Con una ANC construiremos un nuevo país que corrija los errores de la historia. Como cuando nuestro mejor presidente, el cartagenero Rafael Núñez, guío al país hacia una nación verdaderamente democrática. Pero los dueños del poder sabotearon sus intenciones integracionistas y dieron al traste la transformación que se esperaba con el inicio de un siglo XX de prosperidad y paz.

¡Mierda en catabre!

Aida representa ese poder que ahora queda deslegitimado con sus confesiones: La cloaca del poder. Cortesía.

El caso de Aida Merlano puede ser el inicio de un proceso que termine juzgando a los que se eligieron fraudulentamente. Y allí caería la inmensa mayoría de senadores y representantes que eligieron Fiscal, Contralor, Defensor del Pueblo y magistrados de las altas cortes. ¡Habría mierda en catabre!

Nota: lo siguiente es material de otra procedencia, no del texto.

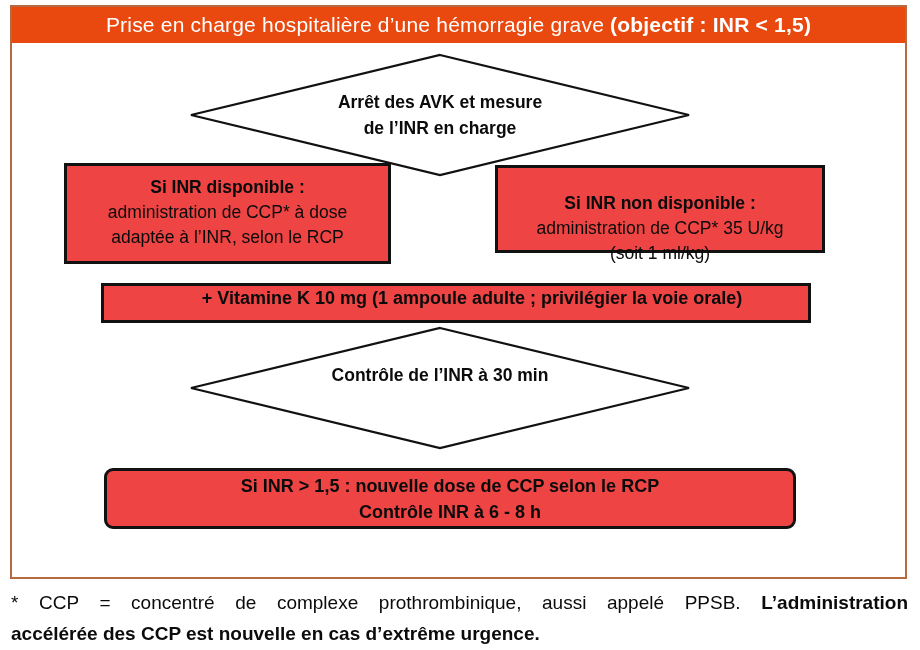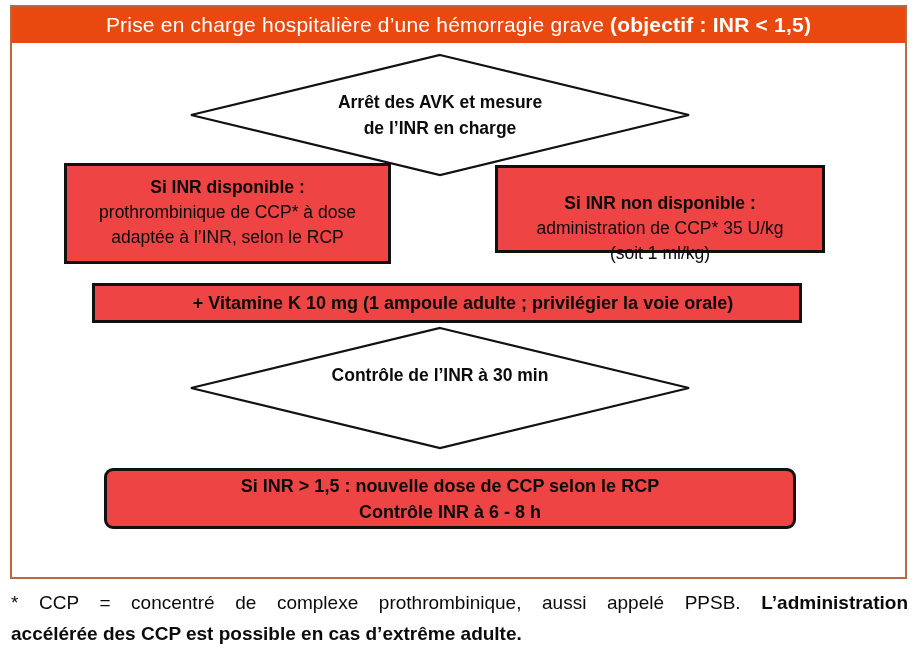"prothrombinique de CCP* à dose" div { text: prothrombinique -> administration }
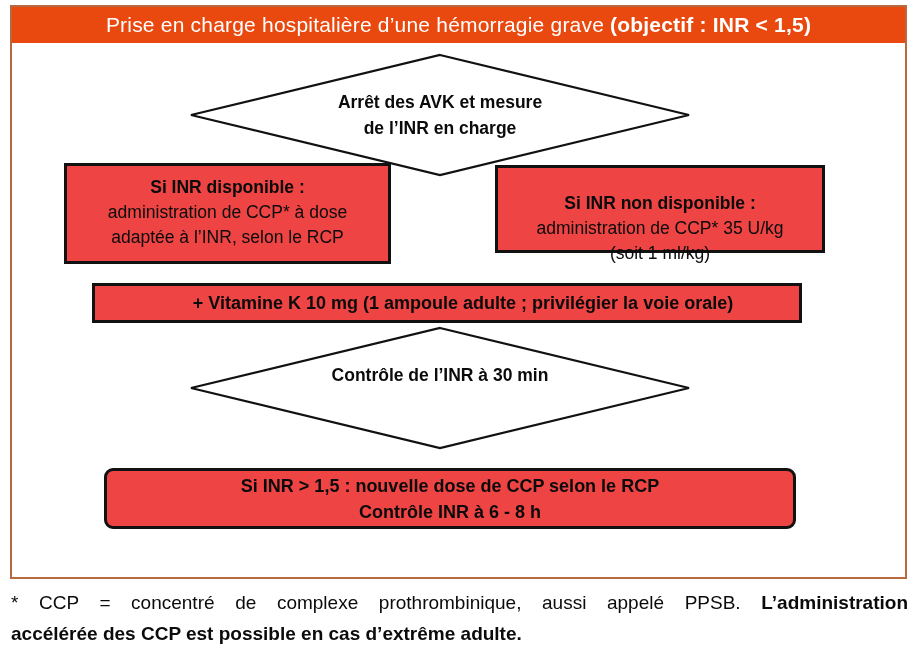"+ Vitamine K 10 mg" .box-vitk { align-items: center -> none; left: 92px -> 101px }
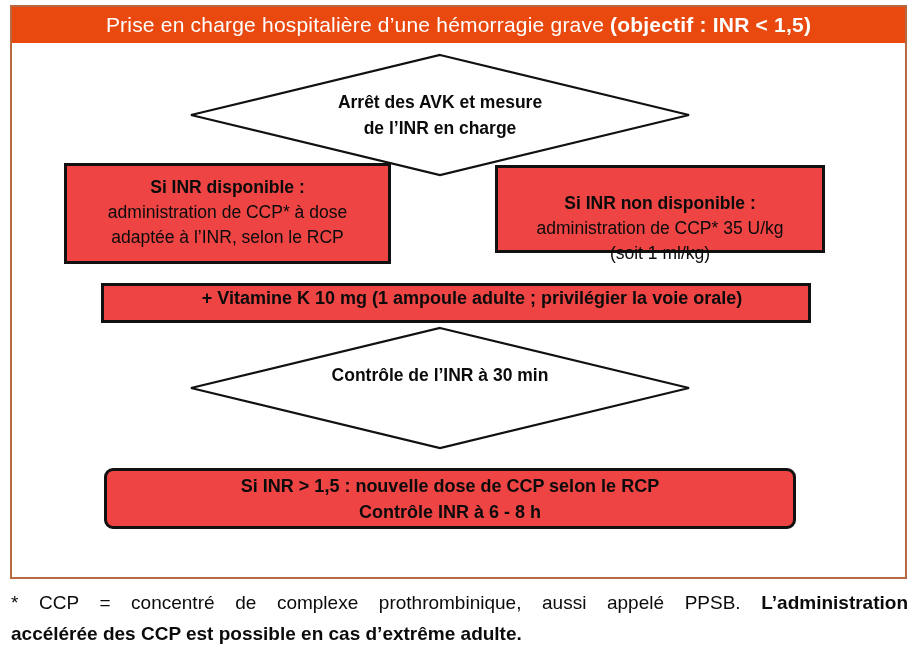"accélérée des CCP est possible" div.fn-line2 { text: possible en cas d’extrême adulte -> nouvelle en cas d’extrême urgence }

Este fenómeno judicial de Aída Merlano podría trocarse en un hecho político de gran trascendencia: la transformación creativa de Colombia.  Sabíamos que existía un sistema electoral corrupto. Probado y recomprobado con la elección del presidente conservador Misael Pastrana en 1974, por ejemplo. Pero es la primera vez que desde sus entrañas una senadora es condenada y, al mismo tiempo, confiesa que Colombia es sostenida por la cloaca del poder.

Lo que quiere decir que este congreso es ilegítimo. El presidente es ilegítimo. Las instituciones creadas por los ilegítimos son ilegítimas. Y la desgracia, todo empezó por la Costa Caribe y para más piedra, por Barranquilla, la capital del Caribe, cuna de todo lo grande, hasta de la corrupción electoral.